Market's view on Mti Wireless

Published on April 2024

  • There is a belief in the strong undervaluation of the company, suggesting it might be taken private due to its disappointing performance as a publicly quoted entity and lack of market interest in an Israeli company with a diverse portfolio.
  • Some watchers highlight concerns about the company’s share price, suggesting that without the company’s own buybacks, the price could have dropped significantly, potentially inviting takeover bids.
  • Recent company activities include buying back 100,000 shares at just over 46p, indicating an acceleration in the buyback program and potentially reflecting strong ongoing trading operations.
  • Shore Capital has reiterated an 80p target for the company, citing growth potential across its divisions, particularly in water management software and 5G technology supply, both of which are expected to see increased demand. They highlight the company’s readiness to capitalize on these opportunities due to its strong positioning in the market.
  • The company announced a $1.2 million repeat contract win for military antennas, indicating robust demand and potential for more projects in the sector of conformal antennas.
  • Allenby Capital set a 75p price target, noting the company’s solid cash position and positive earnings and dividend outlook, making it an attractive investment proposition.
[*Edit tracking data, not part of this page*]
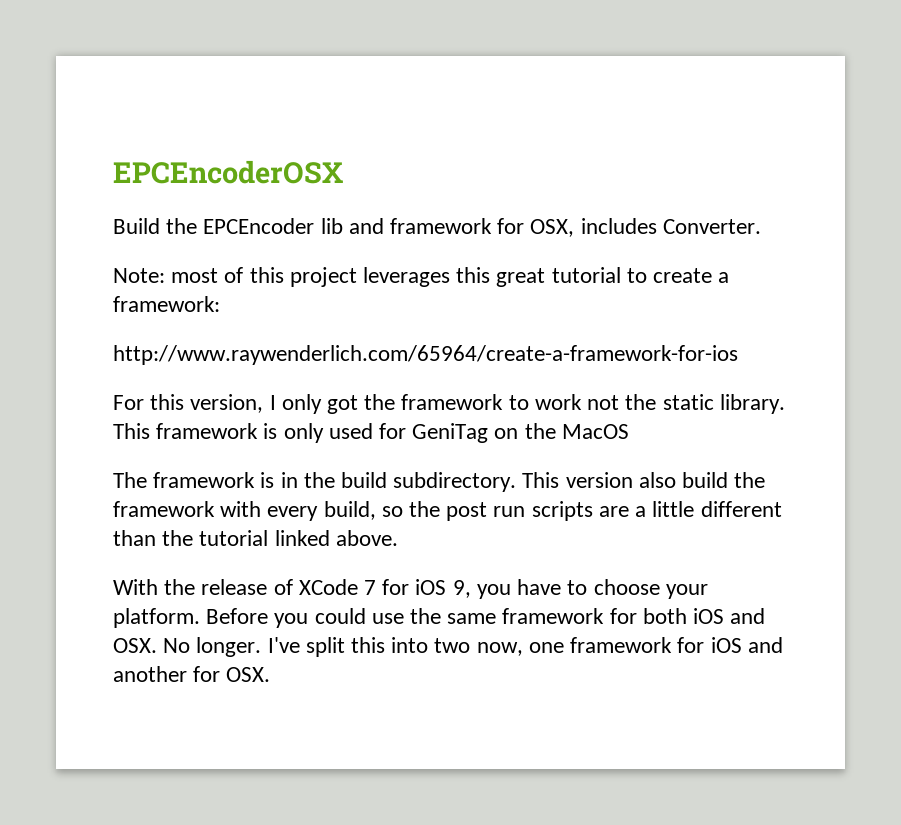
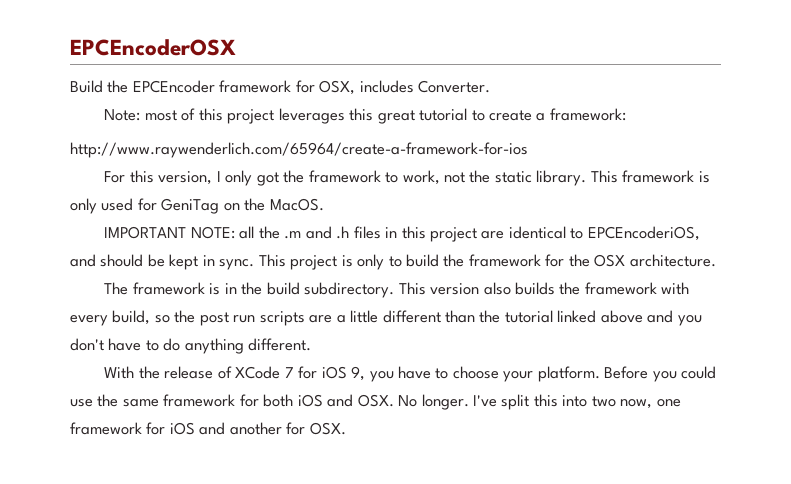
- Build the EPCEncoder lib and framework for OSX, includes Converter.
+ Build the EPCEncoder framework for OSX, includes Converter.
- For this version, I only got the framework to work not the static library.
+ For this version, I only got the framework to work, not the static library.
- This framework is only used for GeniTag on the MacOS
+ This framework is only used for GeniTag on the MacOS.
+ IMPORTANT NOTE: all the .m and .h files in this project are identical to EPCEncoderiOS, and should be kept in sync. This project is only to build the framework for the OSX architecture.
- This version also build the framework with every build, so the post run scripts are a little different than the tutorial linked above.
+ This version also builds the framework with every build, so the post run scripts are a little different than the tutorial linked above and you don't have to do anything different.

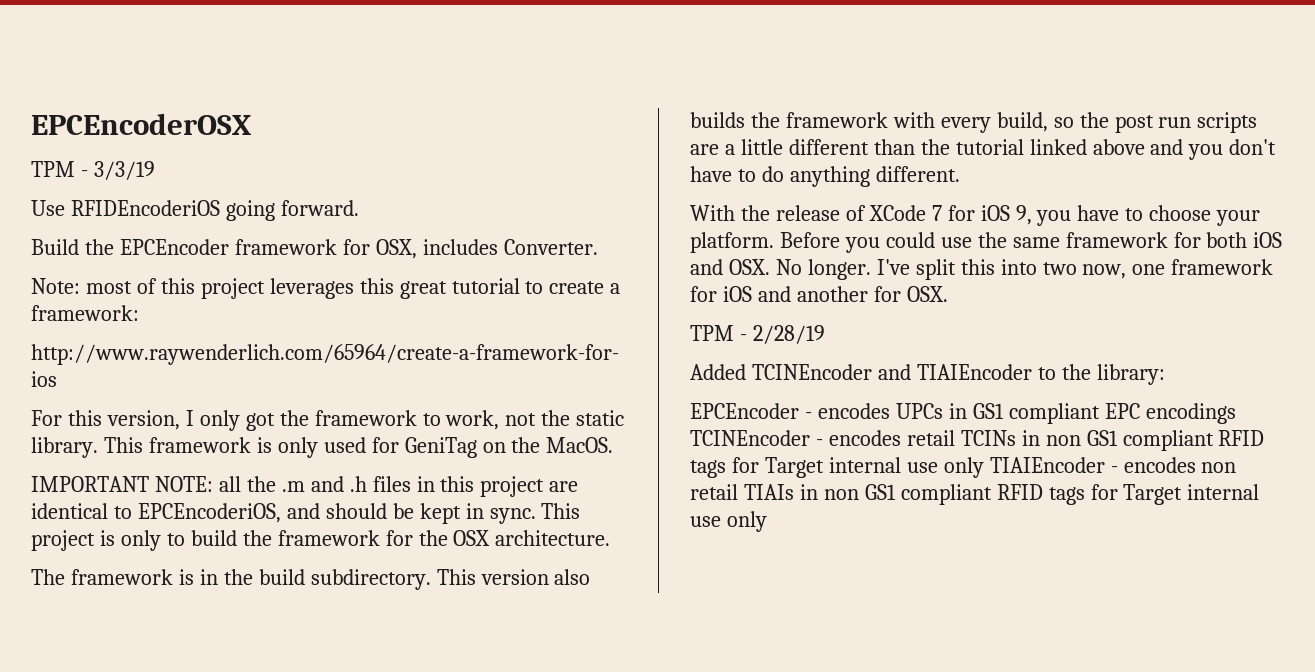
+ TPM - 3/3/19
+ Use RFIDEncoderiOS going forward.
+ TPM - 2/28/19
+ Added TCINEncoder and TIAIEncoder to the library:
+ EPCEncoder - encodes UPCs in GS1 compliant EPC encodings TCINEncoder - encodes retail TCINs in non GS1 compliant RFID tags for Target internal use only TIAIEncoder - encodes non retail TIAIs in non GS1 compliant RFID tags for Target internal use only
  • Recent trading updates suggest the share price is reaching new 9-month highs, indicating a potentially bullish outlook from investors.
  • An investor presentation highlighted a strong start to the year, increased defence-related revenues, and multiple growth opportunities in 5G backhaul in India and various international markets.
  • The company was tipped by Investors Chronicle’s Simon Thompson as a smart defence spending play, noting the company’s growth and high dividend yield despite a single-digit earnings multiple.
  • Discussions around shareholder returns focus on the ongoing share buyback program and its implications, with some questioning whether a larger dividend might be more beneficial to shareholders.
  • Financial results for FY23 were slightly disappointing due to impairments, but expanded share buybacks and a stable financial outlook might balance perspectives.
  • Directors and board members have actively participated in share purchases, indicating confidence in the company’s performance and outlook.